EXTRACTED INFORMATION =>

_ _ _

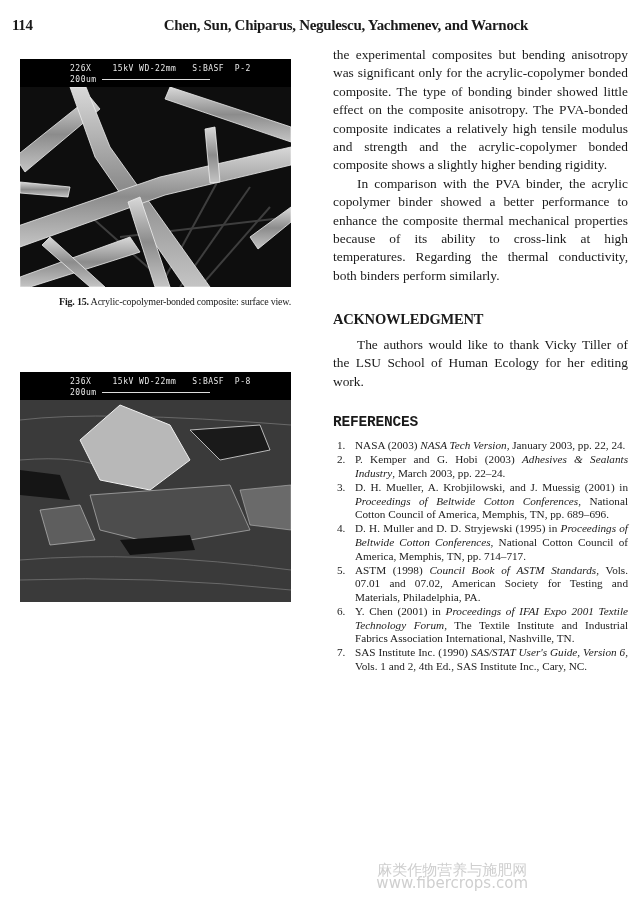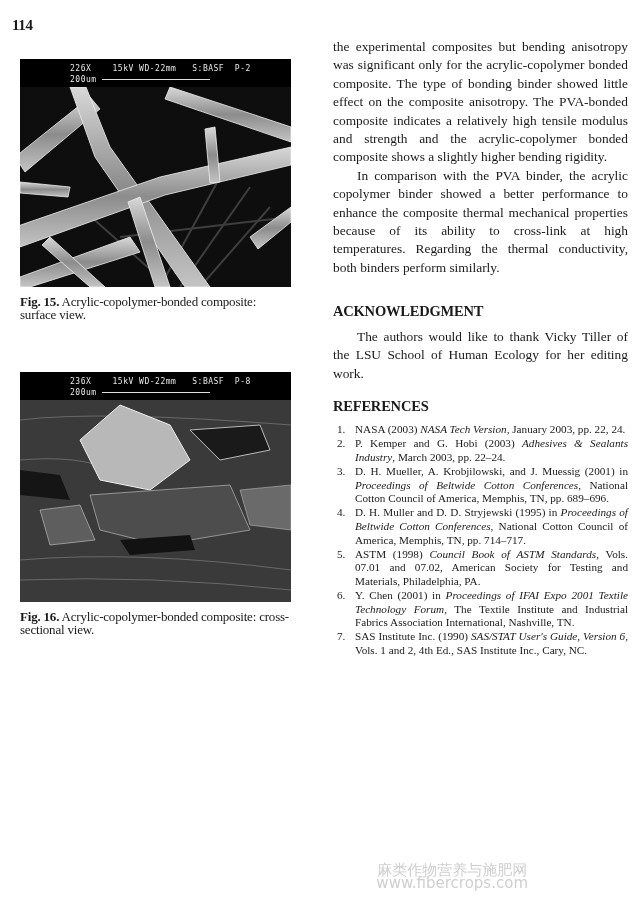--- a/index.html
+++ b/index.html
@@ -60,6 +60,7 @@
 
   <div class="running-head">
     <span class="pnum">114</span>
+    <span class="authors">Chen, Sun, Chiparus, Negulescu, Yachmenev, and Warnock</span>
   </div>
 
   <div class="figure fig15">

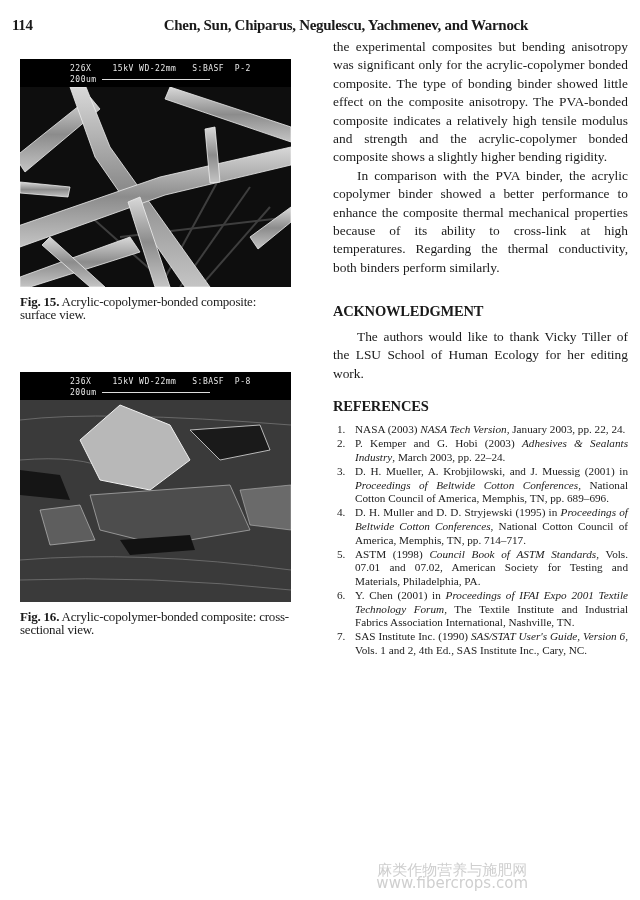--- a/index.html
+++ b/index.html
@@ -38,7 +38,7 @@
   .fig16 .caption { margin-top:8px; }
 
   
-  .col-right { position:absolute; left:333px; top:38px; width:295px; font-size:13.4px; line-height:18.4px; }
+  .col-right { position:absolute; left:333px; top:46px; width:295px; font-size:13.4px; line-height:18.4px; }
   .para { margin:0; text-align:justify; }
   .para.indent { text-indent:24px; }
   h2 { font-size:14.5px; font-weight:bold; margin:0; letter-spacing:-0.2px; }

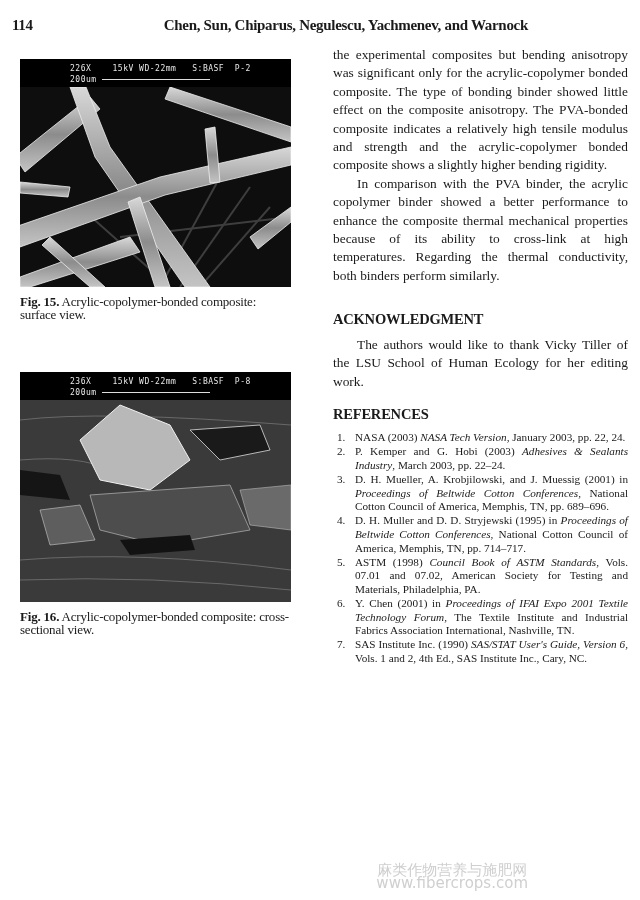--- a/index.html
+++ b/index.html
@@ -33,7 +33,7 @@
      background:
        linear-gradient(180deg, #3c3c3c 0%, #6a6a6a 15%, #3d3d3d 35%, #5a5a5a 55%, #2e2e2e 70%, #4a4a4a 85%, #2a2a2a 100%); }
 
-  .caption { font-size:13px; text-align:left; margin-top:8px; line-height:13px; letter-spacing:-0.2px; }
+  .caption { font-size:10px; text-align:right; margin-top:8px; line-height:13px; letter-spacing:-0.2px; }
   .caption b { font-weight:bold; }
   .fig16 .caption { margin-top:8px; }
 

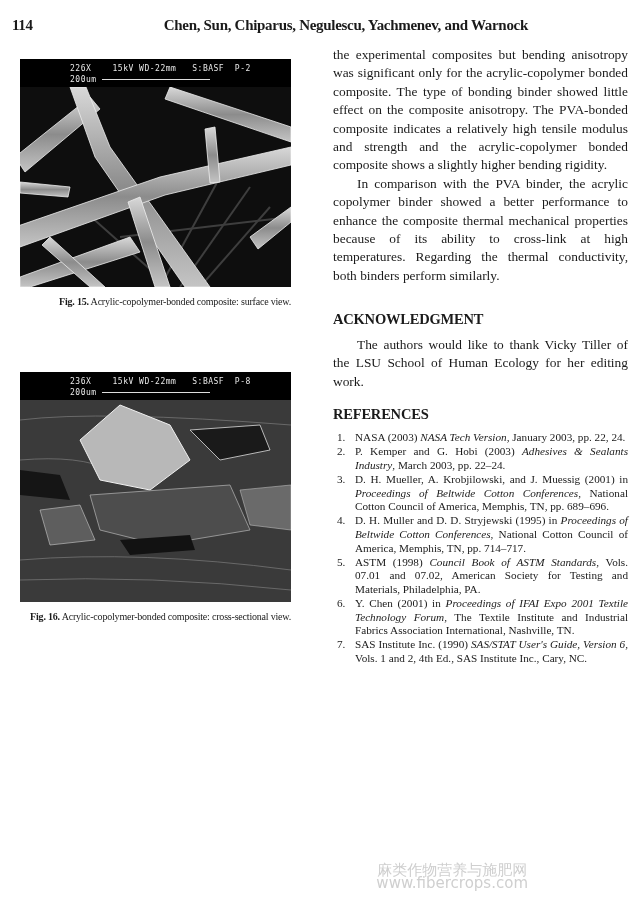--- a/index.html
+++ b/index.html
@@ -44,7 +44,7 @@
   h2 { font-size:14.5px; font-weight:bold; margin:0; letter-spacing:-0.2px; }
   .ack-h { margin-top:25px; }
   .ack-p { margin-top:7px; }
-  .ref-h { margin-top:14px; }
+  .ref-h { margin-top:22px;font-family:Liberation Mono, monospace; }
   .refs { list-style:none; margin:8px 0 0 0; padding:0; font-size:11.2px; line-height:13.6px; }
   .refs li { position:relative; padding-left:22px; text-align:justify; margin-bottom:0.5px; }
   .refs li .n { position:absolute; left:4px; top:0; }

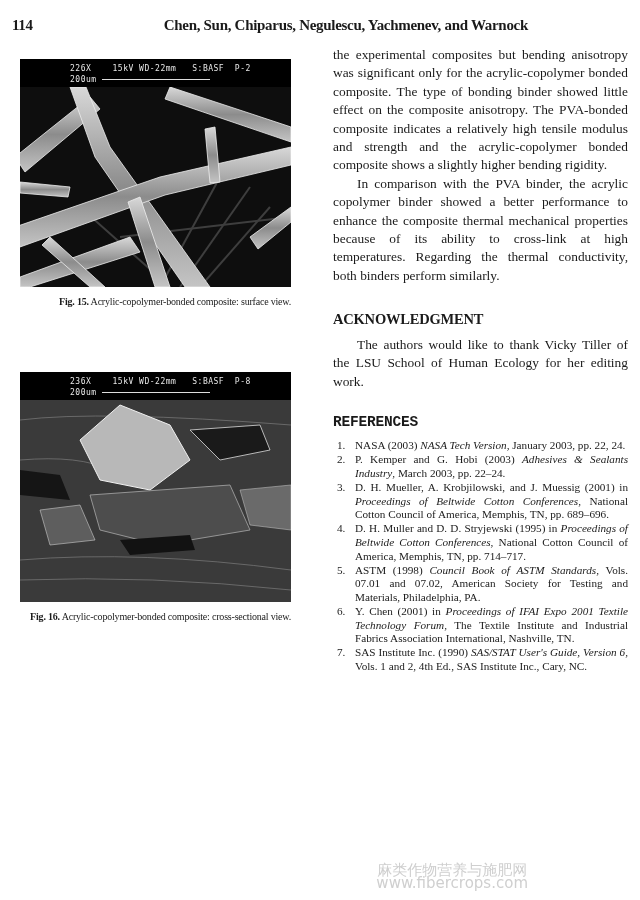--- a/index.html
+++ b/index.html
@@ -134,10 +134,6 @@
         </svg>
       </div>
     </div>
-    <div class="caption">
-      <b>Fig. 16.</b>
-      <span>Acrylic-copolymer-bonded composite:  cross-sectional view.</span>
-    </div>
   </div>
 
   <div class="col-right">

_ _ _

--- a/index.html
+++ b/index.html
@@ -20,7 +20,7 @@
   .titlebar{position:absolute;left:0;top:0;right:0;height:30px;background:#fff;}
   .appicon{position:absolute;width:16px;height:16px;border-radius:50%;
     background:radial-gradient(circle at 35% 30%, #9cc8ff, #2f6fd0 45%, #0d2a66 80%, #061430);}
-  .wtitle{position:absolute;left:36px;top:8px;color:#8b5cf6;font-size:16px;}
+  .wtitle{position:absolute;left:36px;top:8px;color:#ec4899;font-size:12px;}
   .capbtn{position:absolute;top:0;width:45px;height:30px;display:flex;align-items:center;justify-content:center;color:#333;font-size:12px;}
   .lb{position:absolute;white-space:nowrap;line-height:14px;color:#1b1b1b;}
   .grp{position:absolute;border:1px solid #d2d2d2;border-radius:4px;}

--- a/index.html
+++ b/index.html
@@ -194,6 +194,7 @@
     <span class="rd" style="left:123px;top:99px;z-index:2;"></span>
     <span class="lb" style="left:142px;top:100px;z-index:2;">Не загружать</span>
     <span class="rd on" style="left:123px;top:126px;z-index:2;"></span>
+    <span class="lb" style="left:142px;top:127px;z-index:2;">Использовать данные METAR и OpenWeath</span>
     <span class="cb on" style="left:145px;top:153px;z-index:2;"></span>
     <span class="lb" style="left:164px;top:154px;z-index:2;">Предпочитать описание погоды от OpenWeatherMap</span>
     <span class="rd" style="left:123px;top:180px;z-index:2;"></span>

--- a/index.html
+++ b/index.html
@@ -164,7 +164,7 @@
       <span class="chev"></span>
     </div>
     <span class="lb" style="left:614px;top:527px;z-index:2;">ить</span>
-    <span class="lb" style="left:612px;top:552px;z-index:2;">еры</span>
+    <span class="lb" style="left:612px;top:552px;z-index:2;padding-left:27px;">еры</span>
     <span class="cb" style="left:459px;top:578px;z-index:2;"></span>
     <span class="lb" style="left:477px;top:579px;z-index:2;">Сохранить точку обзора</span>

_ _ _

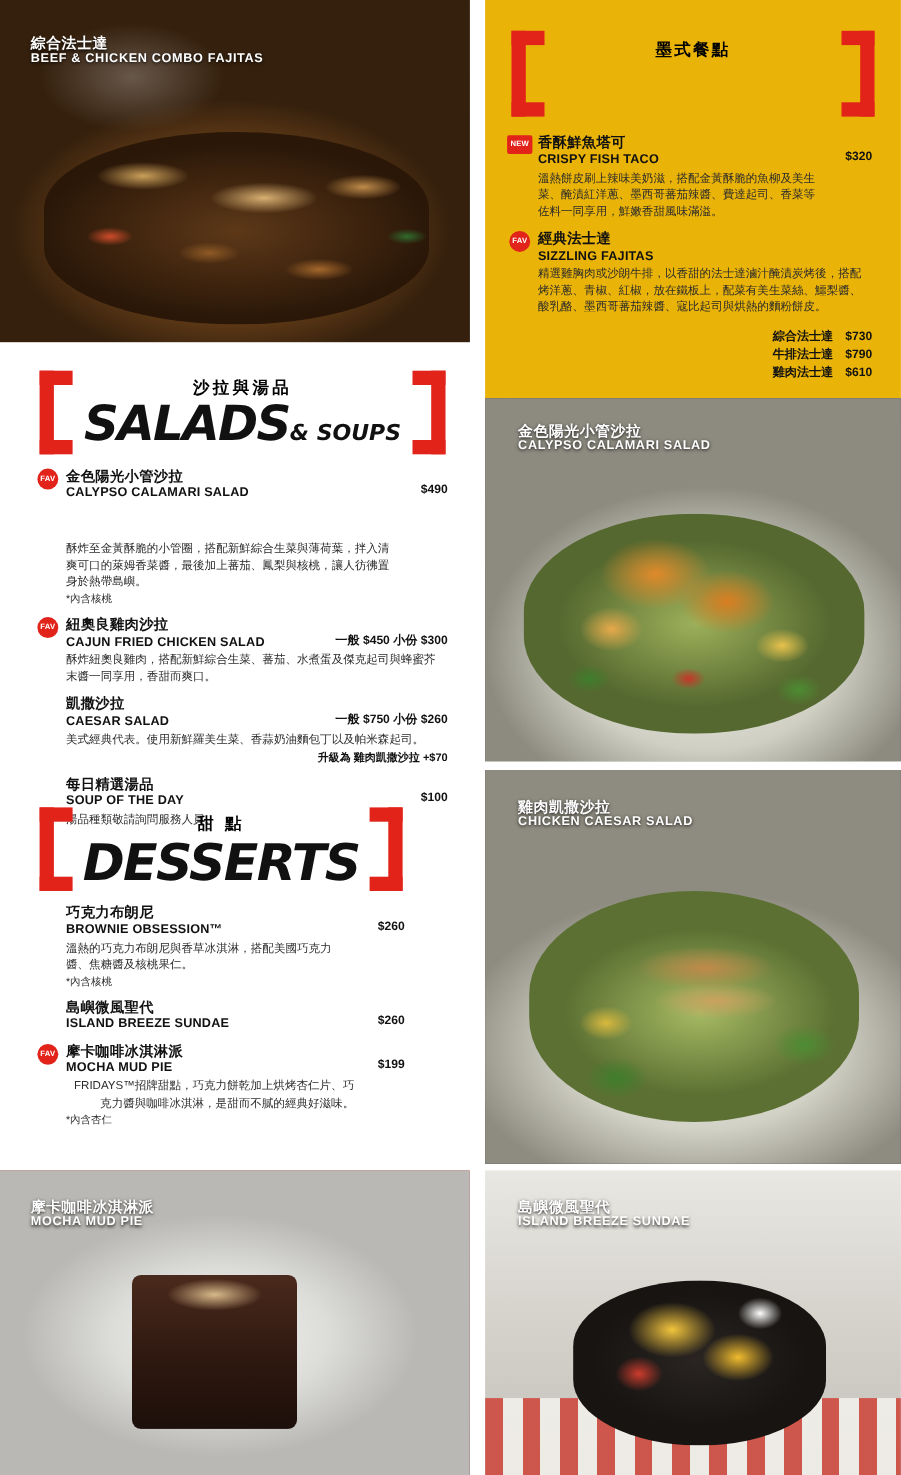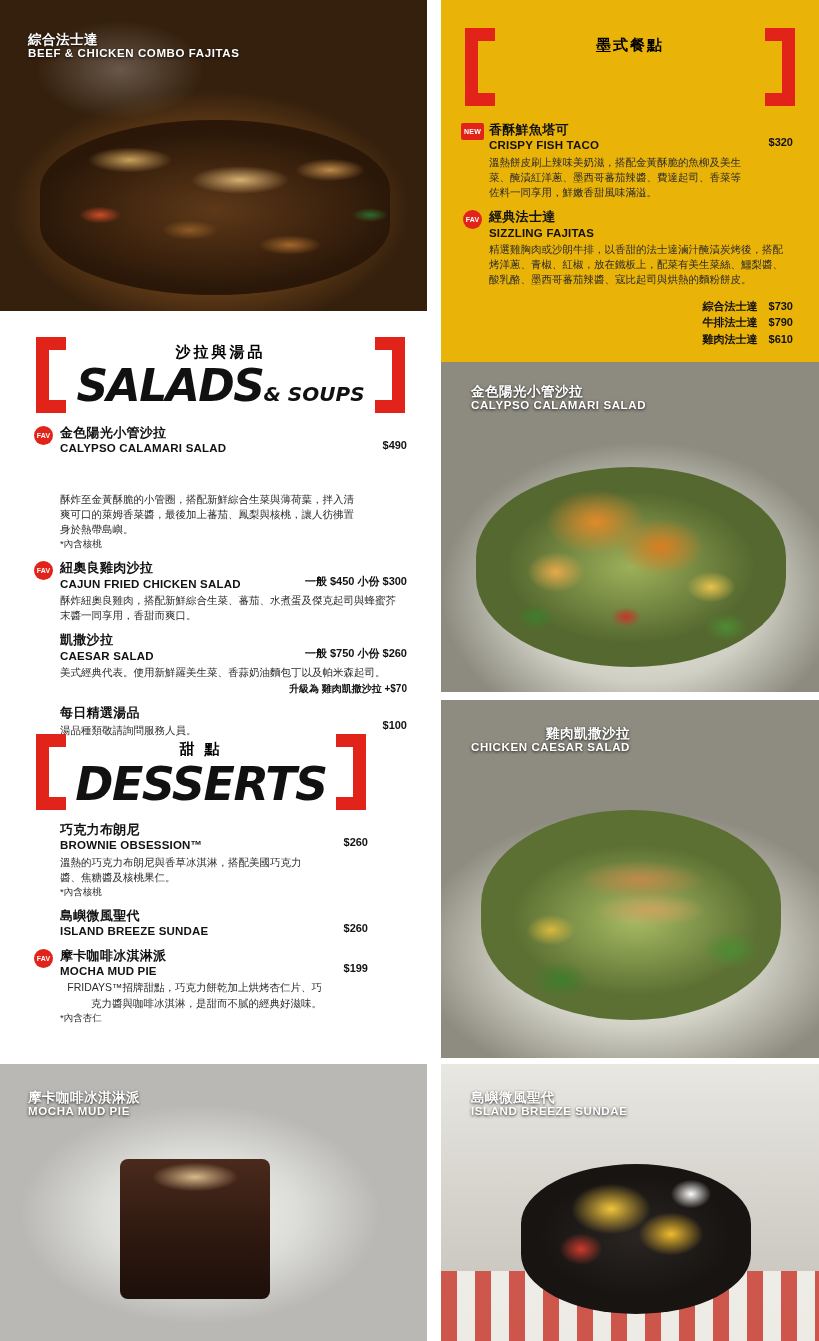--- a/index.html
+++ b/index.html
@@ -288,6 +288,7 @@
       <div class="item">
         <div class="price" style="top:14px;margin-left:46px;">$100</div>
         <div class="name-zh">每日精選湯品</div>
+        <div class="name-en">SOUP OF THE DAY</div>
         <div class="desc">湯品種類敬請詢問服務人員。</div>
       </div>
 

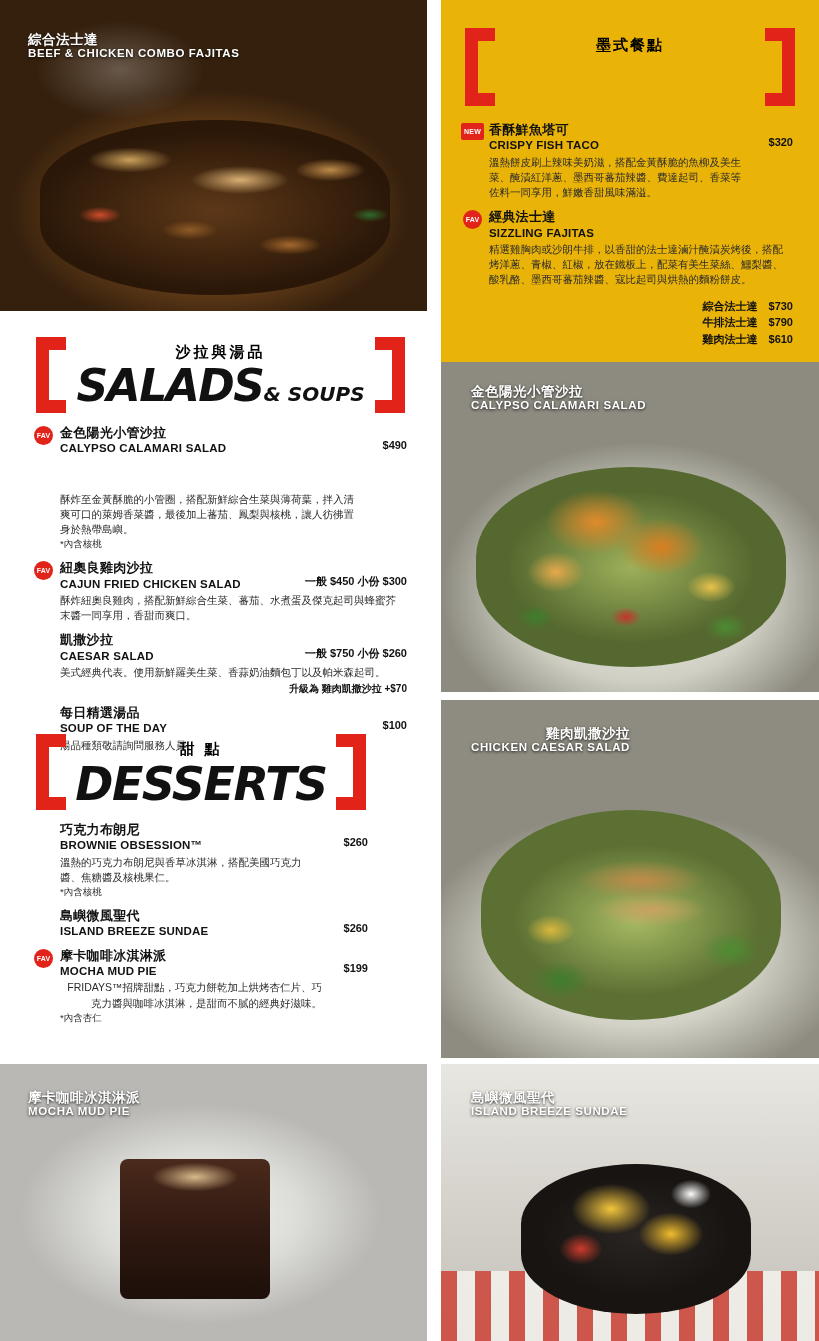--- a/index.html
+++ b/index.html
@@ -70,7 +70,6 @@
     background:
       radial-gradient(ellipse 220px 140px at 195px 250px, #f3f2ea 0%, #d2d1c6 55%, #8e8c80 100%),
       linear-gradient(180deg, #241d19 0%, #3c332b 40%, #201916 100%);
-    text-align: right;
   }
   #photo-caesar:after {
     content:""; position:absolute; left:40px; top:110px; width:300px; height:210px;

_ _ _

List every line in the records above that contains the word "text".

   .para { margin:0; text-align:justify; }
   .para.indent { text-indent:24px; }
-  .caption { font-size:13px; text-align:left; margin-top:8px; line-height:13px; letter-spacing:-0.2px; }
+  .caption { font-size:10px; text-align:right; margin-top:8px; line-height:13px; letter-spacing:-0.2px; }
   .refs li { position:relative; padding-left:22px; text-align:justify; margin-bottom:0.5px; }
-    text-align: right;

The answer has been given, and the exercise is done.